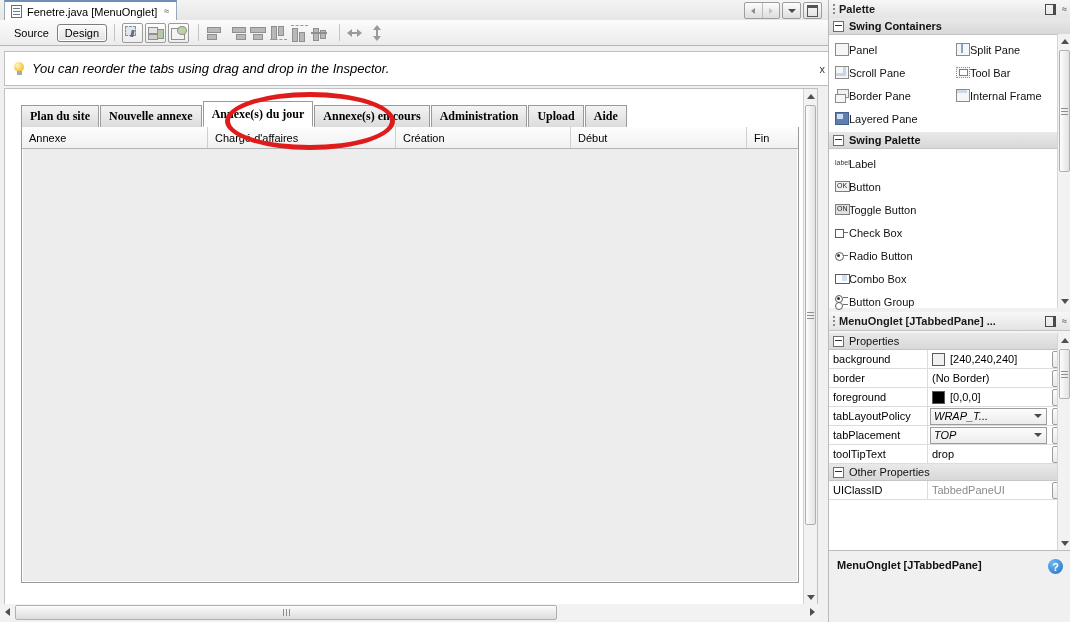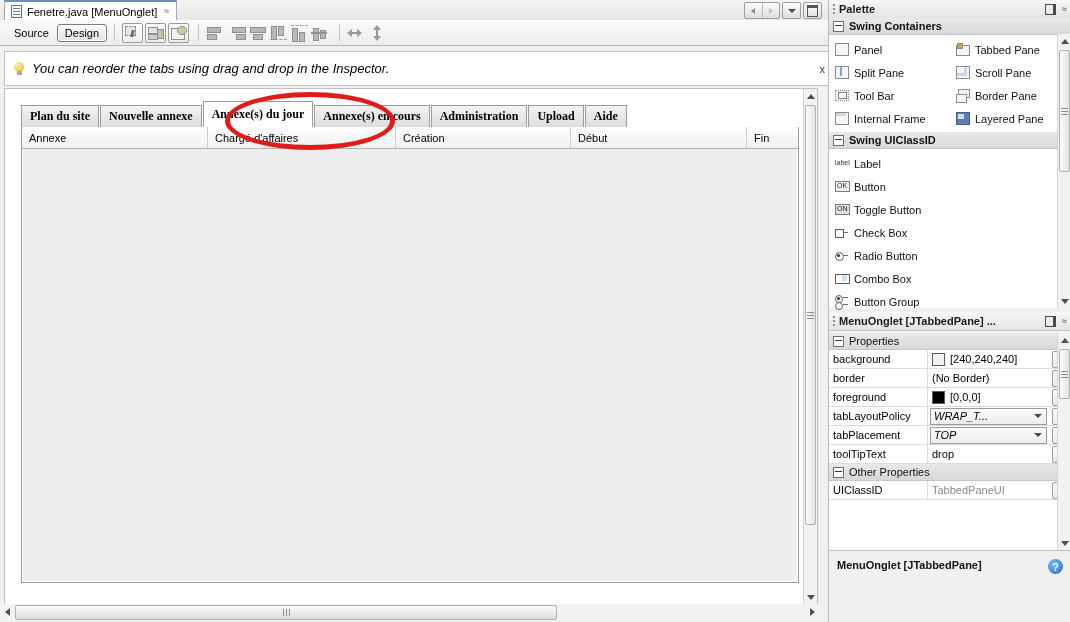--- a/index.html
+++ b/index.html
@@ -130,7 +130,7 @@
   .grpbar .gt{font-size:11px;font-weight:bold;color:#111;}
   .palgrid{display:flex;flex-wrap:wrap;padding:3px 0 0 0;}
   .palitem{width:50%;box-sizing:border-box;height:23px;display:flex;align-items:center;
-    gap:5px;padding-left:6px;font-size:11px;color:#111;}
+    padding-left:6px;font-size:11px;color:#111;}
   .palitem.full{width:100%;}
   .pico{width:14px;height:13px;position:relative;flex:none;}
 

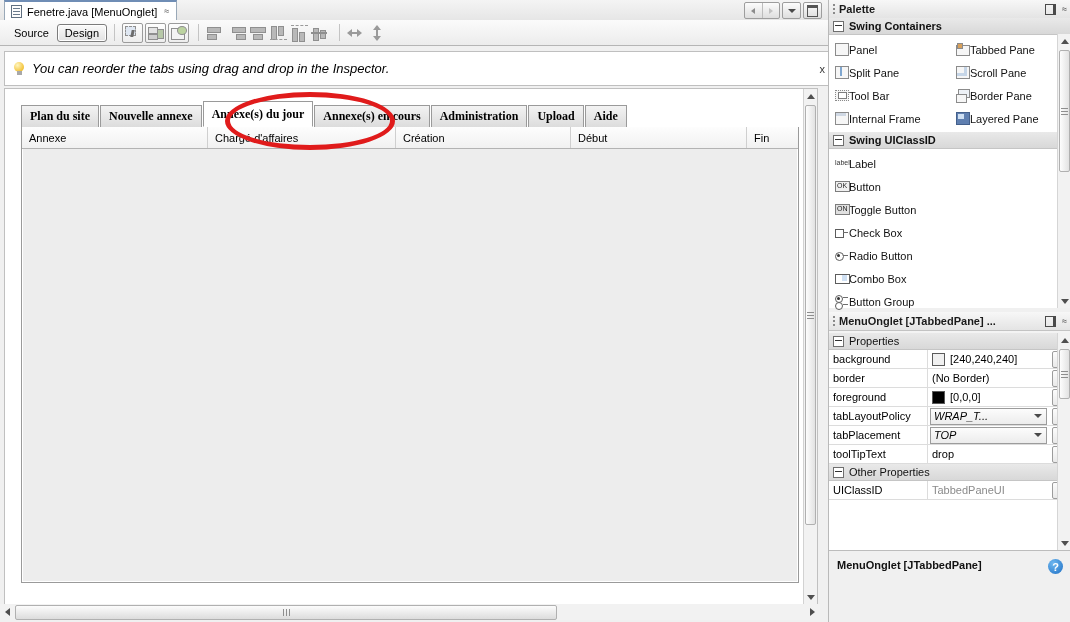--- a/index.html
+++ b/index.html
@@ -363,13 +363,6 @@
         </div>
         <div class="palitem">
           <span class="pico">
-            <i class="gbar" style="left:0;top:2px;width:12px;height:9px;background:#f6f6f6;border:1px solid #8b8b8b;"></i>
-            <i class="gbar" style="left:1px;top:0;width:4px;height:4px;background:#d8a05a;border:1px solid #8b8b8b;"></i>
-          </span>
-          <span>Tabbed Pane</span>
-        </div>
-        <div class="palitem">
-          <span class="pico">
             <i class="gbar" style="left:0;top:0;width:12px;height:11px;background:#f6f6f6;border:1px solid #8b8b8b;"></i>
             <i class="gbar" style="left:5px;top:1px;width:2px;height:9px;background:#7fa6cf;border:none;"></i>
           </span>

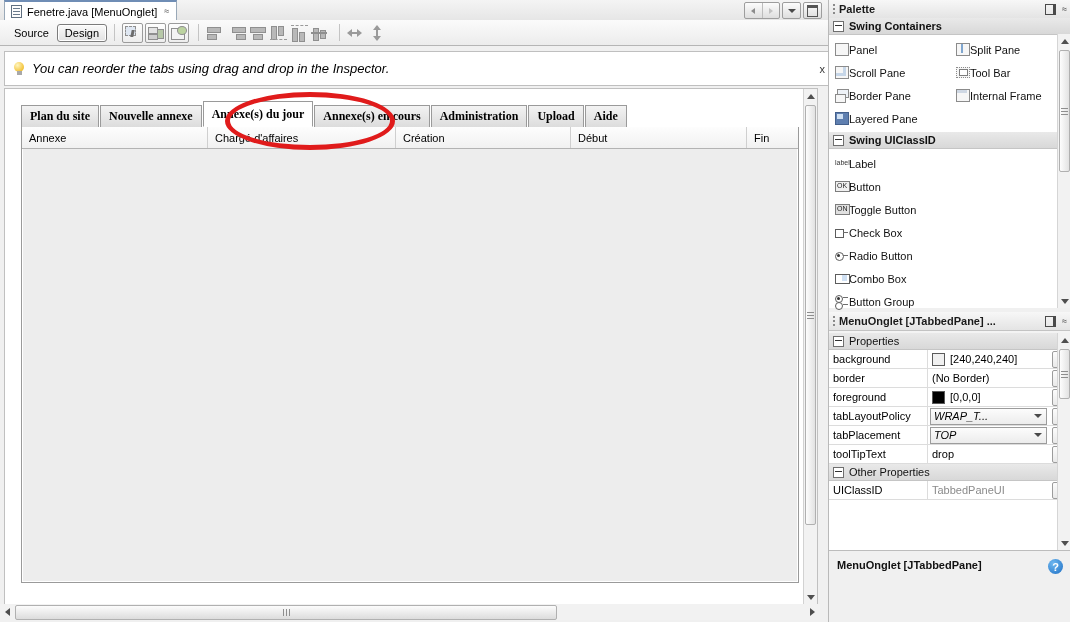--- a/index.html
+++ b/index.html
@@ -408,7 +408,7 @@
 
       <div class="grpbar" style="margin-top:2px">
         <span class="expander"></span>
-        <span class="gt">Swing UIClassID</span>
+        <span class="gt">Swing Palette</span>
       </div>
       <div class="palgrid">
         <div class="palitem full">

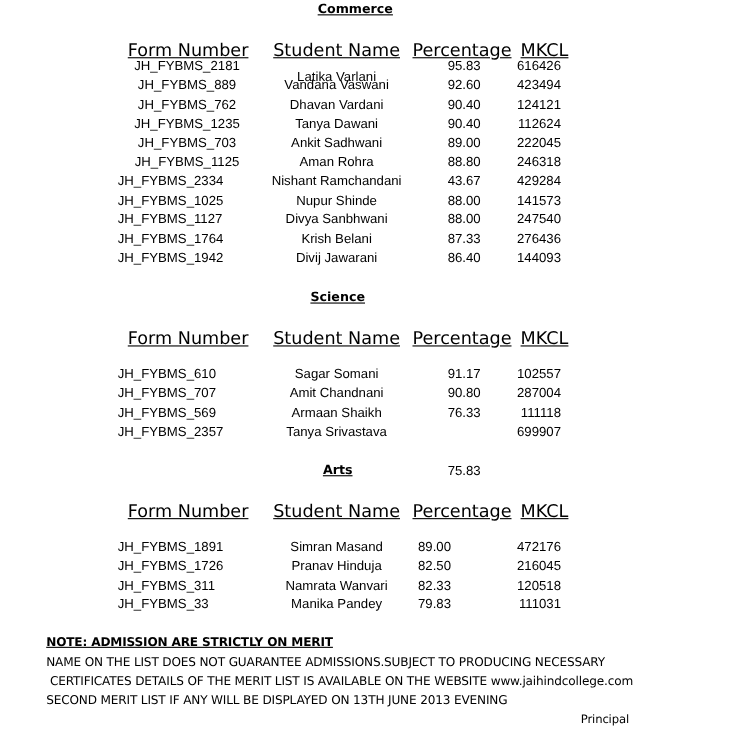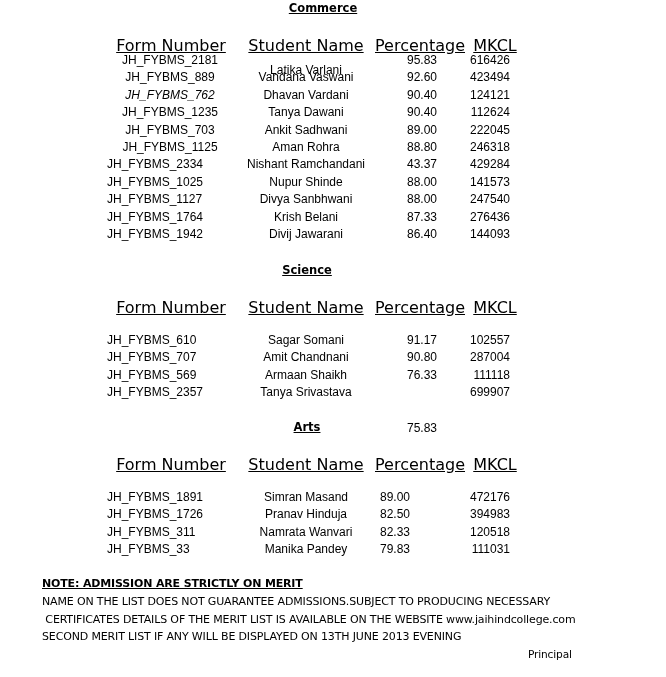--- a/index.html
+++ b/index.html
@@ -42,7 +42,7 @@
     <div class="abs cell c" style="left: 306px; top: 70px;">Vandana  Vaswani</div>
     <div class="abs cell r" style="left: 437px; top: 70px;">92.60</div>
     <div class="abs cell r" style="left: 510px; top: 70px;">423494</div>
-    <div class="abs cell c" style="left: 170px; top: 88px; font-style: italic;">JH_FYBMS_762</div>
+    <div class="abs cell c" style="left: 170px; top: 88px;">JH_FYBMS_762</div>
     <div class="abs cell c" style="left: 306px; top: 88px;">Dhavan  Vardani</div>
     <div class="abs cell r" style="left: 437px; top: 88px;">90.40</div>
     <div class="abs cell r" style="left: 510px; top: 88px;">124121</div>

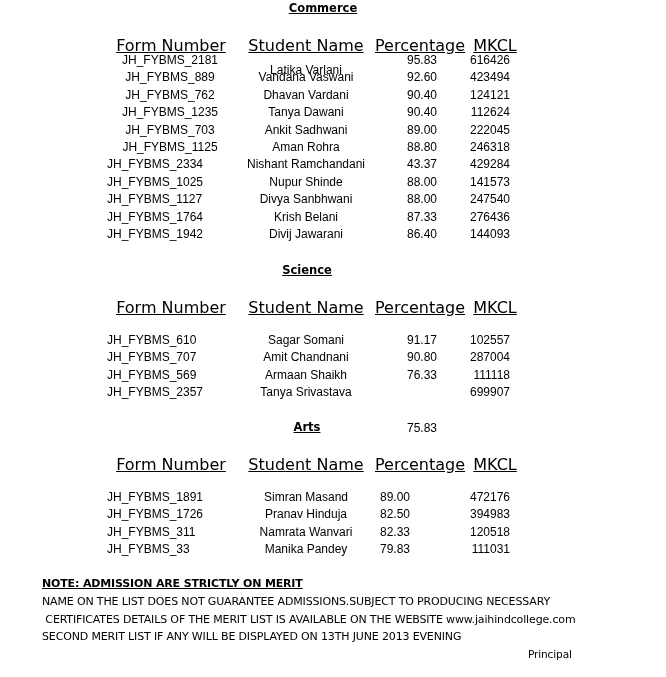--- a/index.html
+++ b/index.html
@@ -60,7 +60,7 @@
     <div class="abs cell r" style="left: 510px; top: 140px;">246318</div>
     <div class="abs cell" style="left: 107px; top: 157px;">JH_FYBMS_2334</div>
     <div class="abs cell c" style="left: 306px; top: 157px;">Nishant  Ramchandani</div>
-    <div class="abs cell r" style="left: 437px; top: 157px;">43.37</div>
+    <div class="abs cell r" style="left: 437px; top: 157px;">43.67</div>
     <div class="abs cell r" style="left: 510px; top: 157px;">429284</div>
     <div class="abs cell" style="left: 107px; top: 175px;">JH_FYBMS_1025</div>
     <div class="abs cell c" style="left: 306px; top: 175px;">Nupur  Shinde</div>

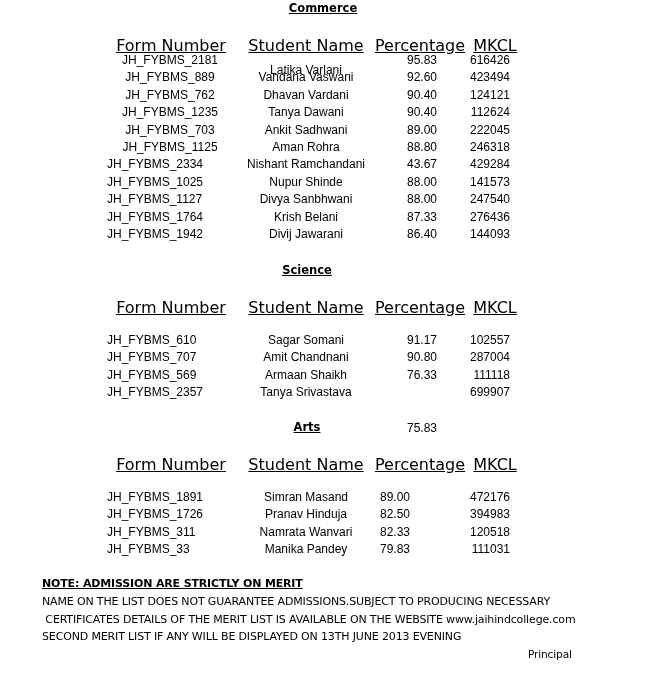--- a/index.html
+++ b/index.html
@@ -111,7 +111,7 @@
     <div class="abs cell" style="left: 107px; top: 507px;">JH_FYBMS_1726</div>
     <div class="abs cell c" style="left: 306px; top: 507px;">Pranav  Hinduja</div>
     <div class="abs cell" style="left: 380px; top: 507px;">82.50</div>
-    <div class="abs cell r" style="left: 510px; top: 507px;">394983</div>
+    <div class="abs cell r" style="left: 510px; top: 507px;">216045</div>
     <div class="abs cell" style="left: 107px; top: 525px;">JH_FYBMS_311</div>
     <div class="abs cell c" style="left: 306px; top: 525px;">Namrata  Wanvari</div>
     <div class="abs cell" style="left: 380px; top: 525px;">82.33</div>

+--

Exercise instructions: Each line in the data that holds the string "none" should be found and copied.

Exercise solution:
   .pico{width:14px;height:13px;position:relative;flex:none;}
             <i class="gbar" style="left:5px;top:1px;width:2px;height:9px;background:#7fa6cf;border:none;"></i>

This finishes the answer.